Your task: Each word in the data below should be copied exactly; the images should not.

Dataset content:
────────────────
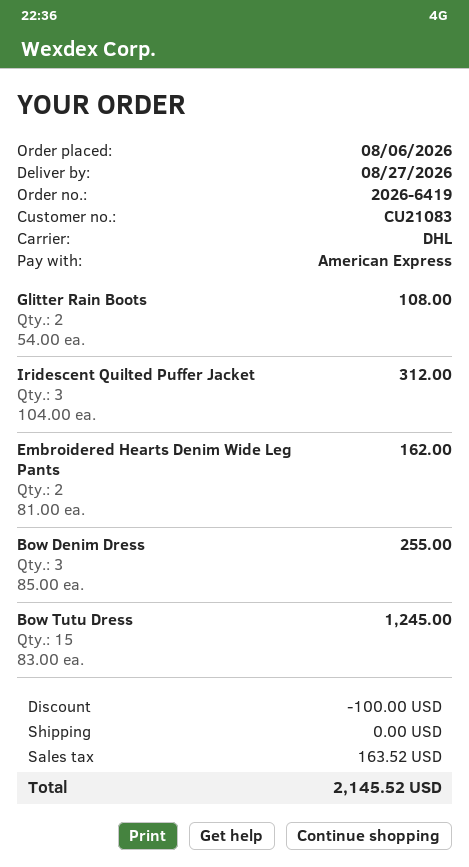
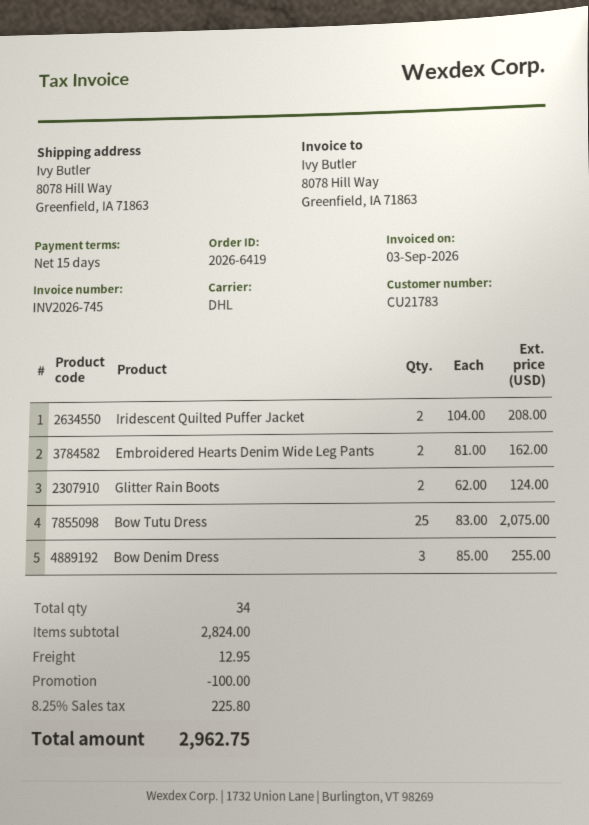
customer number: CU21083 -> CU21783
Glitter Rain Boots: 2 x 54.00 = 108.00 -> 2 x 62.00 = 124.00
Iridescent Quilted Puffer Jacket: 3 x 104.00 = 312.00 -> 2 x 104.00 = 208.00
Bow Tutu Dress: 15 x 83.00 = 1245.00 -> 25 x 83.00 = 2075.00
shipping: 0.00 -> 12.95
tax: 163.52 -> 225.80
total: 2145.52 -> 2962.75

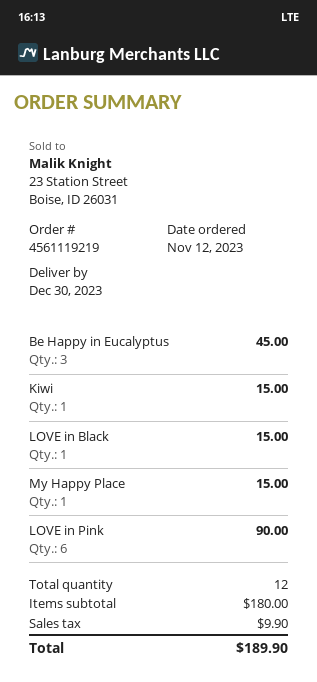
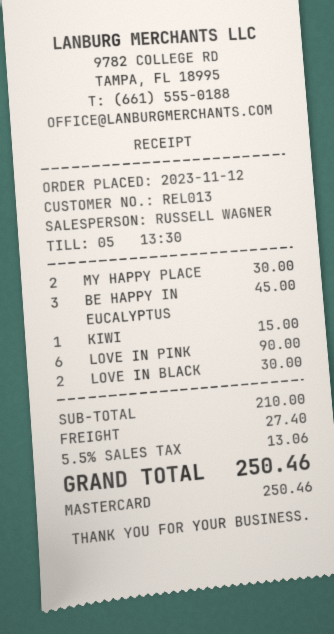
LOVE in Black: 1 for 15.00 -> 2 for 30.00
My Happy Place: 1 for 15.00 -> 2 for 30.00
subtotal: 180.00 -> 210.00
shipping: none -> 27.40
tax: 9.90 -> 13.06
total: 189.90 -> 250.46

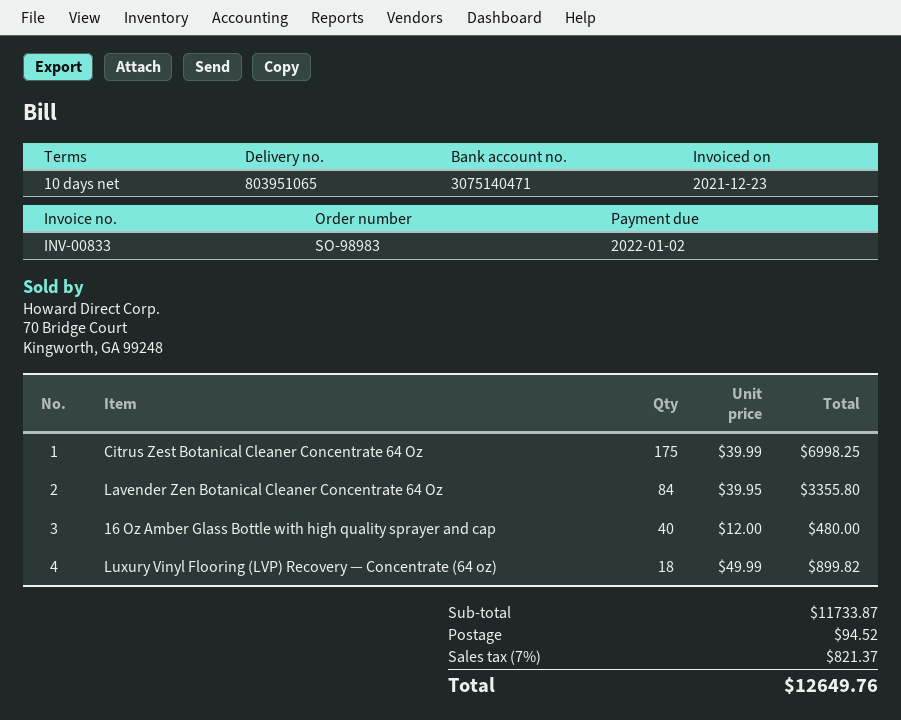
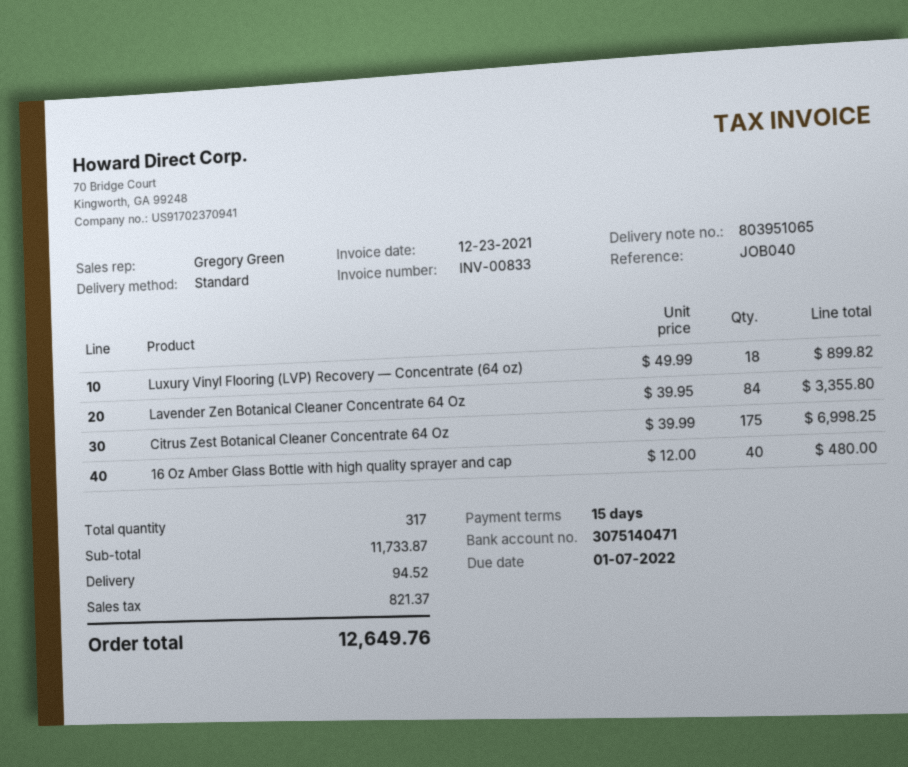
payment terms: 10 days -> 15 days
due date: 2022-01-02 -> 2022-01-07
────────────────
Response to the task:
customer number: CU21083 -> CU21783
Glitter Rain Boots: 2 x 54.00 = 108.00 -> 2 x 62.00 = 124.00
Iridescent Quilted Puffer Jacket: 3 x 104.00 = 312.00 -> 2 x 104.00 = 208.00
Bow Tutu Dress: 15 x 83.00 = 1245.00 -> 25 x 83.00 = 2075.00
shipping: 0.00 -> 12.95
tax: 163.52 -> 225.80
total: 2145.52 -> 2962.75

LOVE in Black: 1 for 15.00 -> 2 for 30.00
My Happy Place: 1 for 15.00 -> 2 for 30.00
subtotal: 180.00 -> 210.00
shipping: none -> 27.40
tax: 9.90 -> 13.06
total: 189.90 -> 250.46

payment terms: 10 days -> 15 days
due date: 2022-01-02 -> 2022-01-07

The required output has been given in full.